The Denver Broncos didn’t land one of the top free agents in this class, but they have quietly been one of the biggest offseason winners thus far.
They missed out on defensive tackle D.J. Reader by opting out of the bidding war that the Cincinnati Bengals were desperate to win. Reader took the monster contract, leaving the team’s main free-agent focus as a missed opportunity by John Elway and co.
Though they couldn’t secure the 25-year old run-stuffer, they made up for it in many other ways.
On Day 1, they reached an agreement with ex-Detroit Lion offensive lineman Graham Glasgow, who was one of the better interior guys to hit the market. Glasgow has played center the past two years, meaning he’s likely to replace Connor McGovern (signed with the Jets). Glasgow has missed only two games in his four-year career, is only 27 years old, and has committed just 16 penalties in 3,693 offensive snaps.
For some context, Ronald Leary played three injury-plagued years in Denver, and committed 15 penalties.
The Broncos also landed a new starting cornerback to replace Chris Harris Jr., who parted for Los Angeles despite taking less money. The team struck a trade with the Jacksonville Jaguars to send a fourth-round pick (via San Francisco) for A.J. Bouye. Bouye was an undrafted cornerback that started his career in Houston, making his name there.
During his time in the league, he’s been part of some menacing defenses; including a Jaguars defense that made it to the AFC Championship in 2017 and nearly beat the Patriots to play the Eagles in the Super Bowl.
Bouye has incredible versatility having played both sides of the field as a cornerback, played the slot, played as a nickel back, and even took reps as a safety. He is a talented corner, a willing tackler, and can make plays on the ball, showcased by his 14 career interceptions (six in 2017).
Bouye will likely line up as the No. 1 corner opposite Bryce Callahan, with De’Vante Bausby as the No. 3. If the secondary can stay healthy, they have an opportunity to dominate the league with Von Miller and Bradley Chubb pursuing the opposing quarterbacks.
As previously mentioned, the Broncos missed out on D.J. Reader, but that may have been a blessing in disguise as the team struck up another trade, this time with the Tennessee Titans.
The Broncos acquired a five-time Pro-Bowl defensive tackle, who’s barely 30 years old, coming off a season that saw him anchor an AFC Championship caliber defense.
That player is Jurrell Casey.
Oh yeah, and he’s also on a relatively team-friendly contract for the next three seasons. They only had to give up a seventh-round pick (via Cleveland) that they had acquired earlier that day for fullback Andy Janovich.

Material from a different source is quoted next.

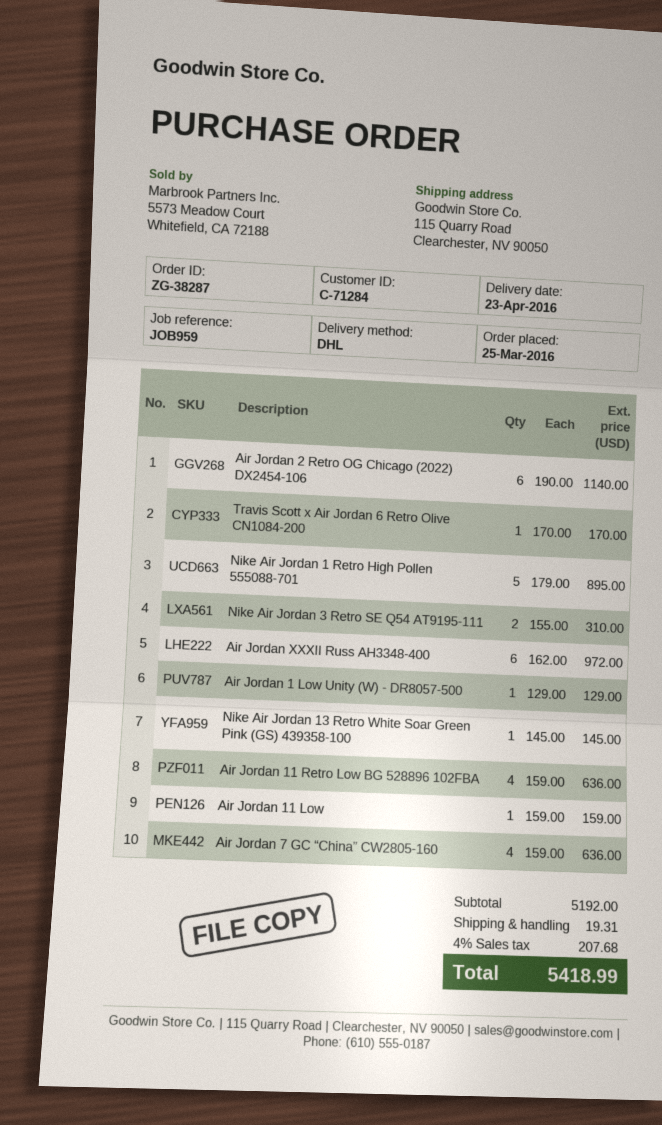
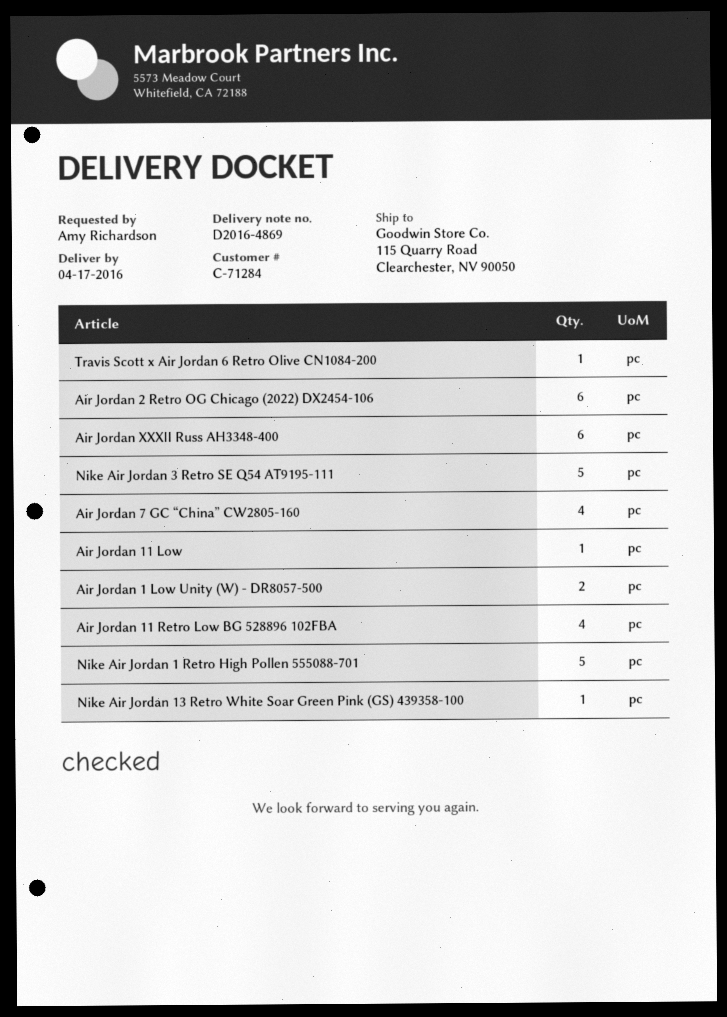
delivery date: 2016-04-23 -> 2016-04-17
Nike Air Jordan 3 Retro SE Q54 AT9195-111: 2 -> 5
Air Jordan 1 Low Unity (W) - DR8057-500: 1 -> 2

With Casey’s dominance inside, Miller and Chubb coming off of the edge, and the revamped secondary, this defense has a chance to be special.
On the housekeeping side of the offseason, the Broncos franchise-tagged Justin Simmons with hopes of striking a long-term contract extension before the start of the season. They also tagged Elijah Wilkerson and Mike Purcell with second-round exclusive tenders.
The team opted not to tag Joe Jones or De’Vante Bausby, however, they reached contracts with both players before that became an issue.
After making the decision to not pick up Ronald Leary’s team option, the team freed some salary cap. The Broncos also decided to cut Joe Flacco after he failed a physical, freeing up an additional $10.2 million in cap space, opening the door for Denver to bring in a veteran to back up Drew Lock.
The Broncos signed Jeff Driskel, who played his first season under Andy Dalton and his second under Matthew Stafford. He now comes to Denver having played just 12 games in his career, with a record of 1-7, having played on some really bad teams those two seasons. He will be a low-risk backup that has experience backing up some talented quarterbacks.
Then came Friday, where the team’s move of the offseason (thus far) took place, signing veteran running back Melvin Gordon to a two-year deal worth $16 million.
Gordon was frustrated with the Chargers refusing to give him a new contract, so he took less money to go to Denver, giving him two cracks against them a season. Gordon and Phillip Lindsay will make an excellent duo, and supply another set of weapons to usher Drew Lock into his second season.
With $9,914,222 required to sign their 10 draft picks, estimated via OverTheCap.com, the Denver Broncos still have almost $14.5 million to possibly make a run at another defensive free agent. Once they complete this free agency period, the draft will likely be used to primarily build the offense.
The team still has a decision to make on Garrett Bolles, which will likely be exercising his fifth-year option. While he’s made a name for himself being inconsistent and committing timely, costly penalties, he did finish 2019 with just two penalties in his last seven games.
He also didn’t allow a sack over that period.
The team brought in Mike Munchak to help get the offensive line to a competitive level, and it appeared to begin taking shape toward the end of the year.
Some fans believe that this draft is a first-round where they must select an offensive lineman, while others believe it’s “receiver or bust.” While it shouldn’t truly matter, expect the Broncos to select whichever player is the best available at one of those positions.
With a third consecutive strong draft, a successful offseason, healthy starters, and some internal player development, the Denver Broncos look poised to take 2020 by storm and correct the trend that’s persisted for three straight seasons: sub-.500 football.